== INPUT MATERIAL

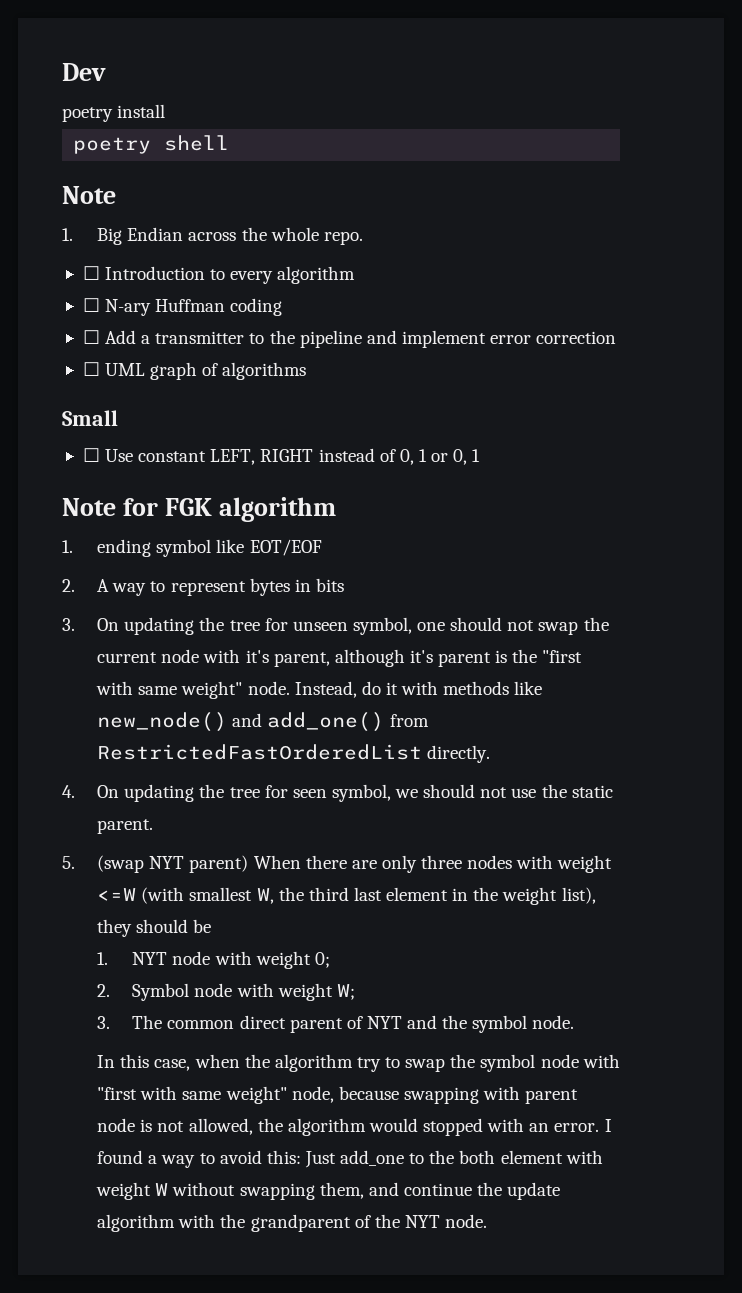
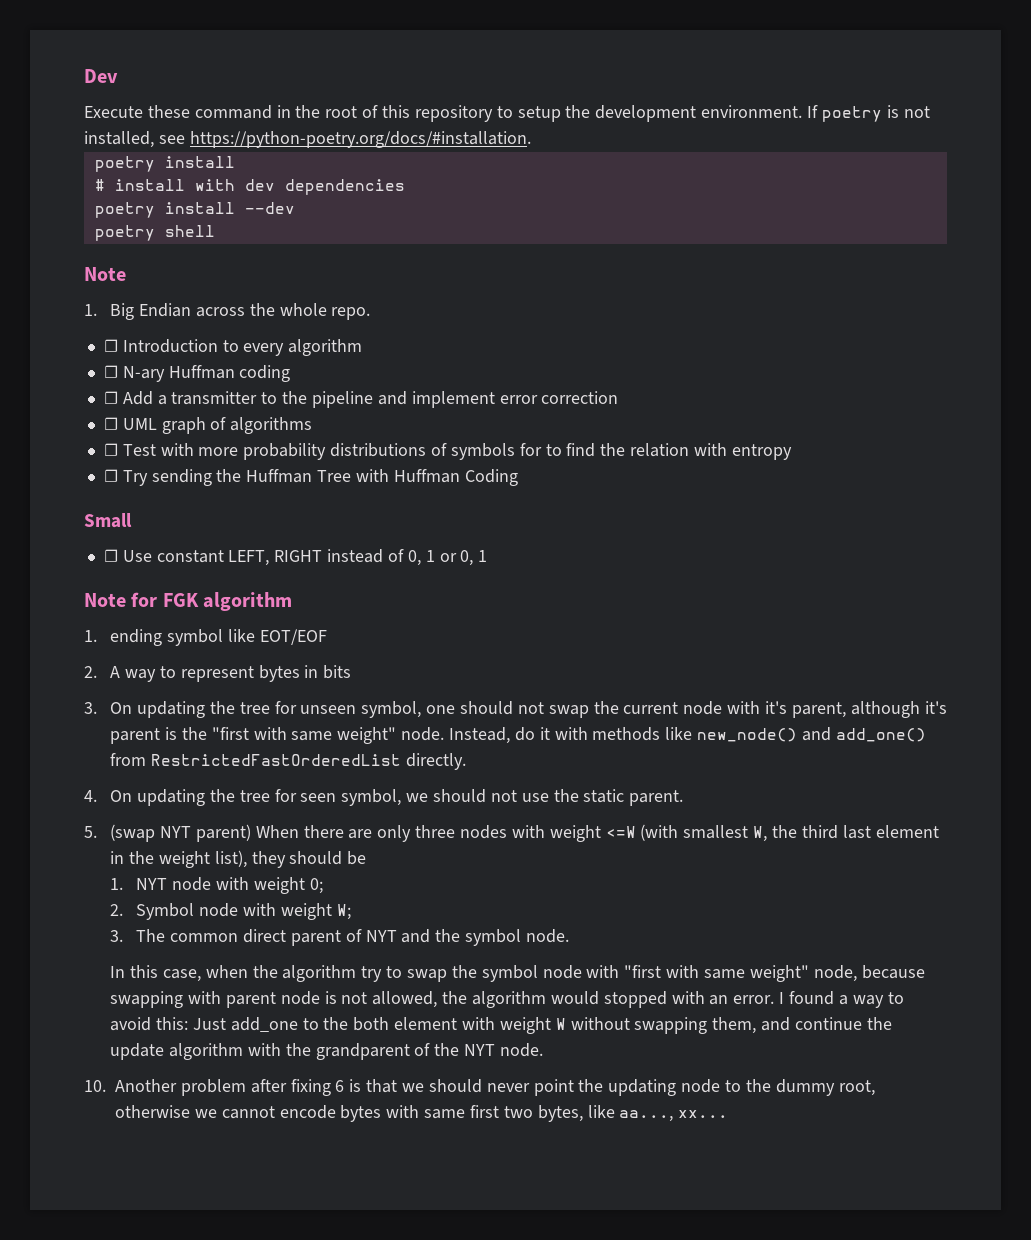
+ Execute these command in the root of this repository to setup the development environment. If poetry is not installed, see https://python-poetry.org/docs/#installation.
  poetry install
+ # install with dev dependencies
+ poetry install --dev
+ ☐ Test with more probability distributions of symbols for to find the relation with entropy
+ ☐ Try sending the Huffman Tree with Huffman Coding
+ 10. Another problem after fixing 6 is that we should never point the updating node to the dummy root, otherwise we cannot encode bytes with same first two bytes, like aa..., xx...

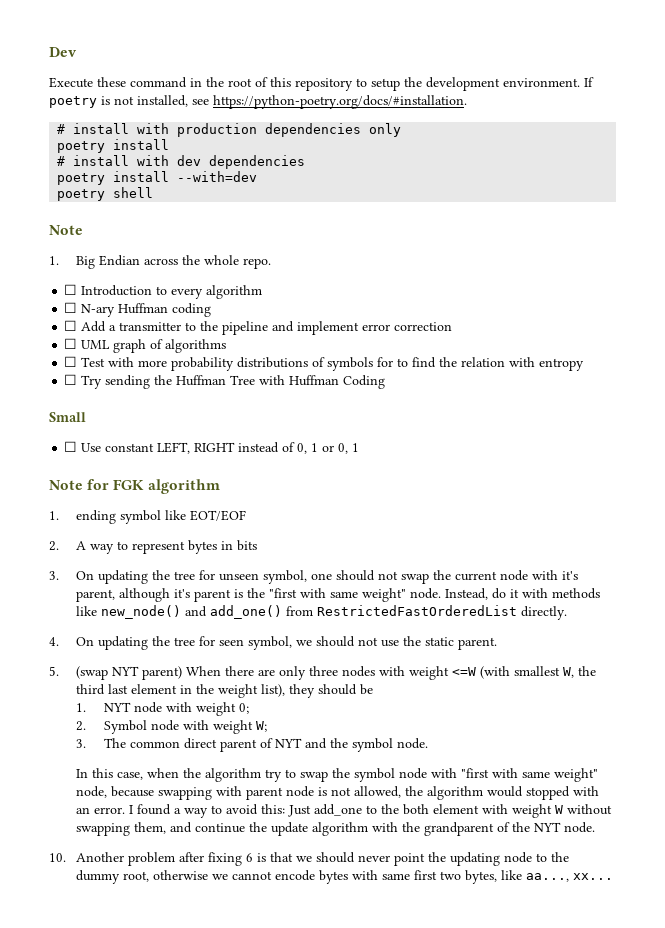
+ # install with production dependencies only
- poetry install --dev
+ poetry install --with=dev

====

▸ WORK REQUIRED
Please copy each line of the records above that holds the word "root".

▸ TASK OUTPUT
+ Execute these command in the root of this repository to setup the development environment. If poetry is not installed, see https://python-poetry.org/docs/#installation.
+ 10. Another problem after fixing 6 is that we should never point the updating node to the dummy root, otherwise we cannot encode bytes with same first two bytes, like aa..., xx...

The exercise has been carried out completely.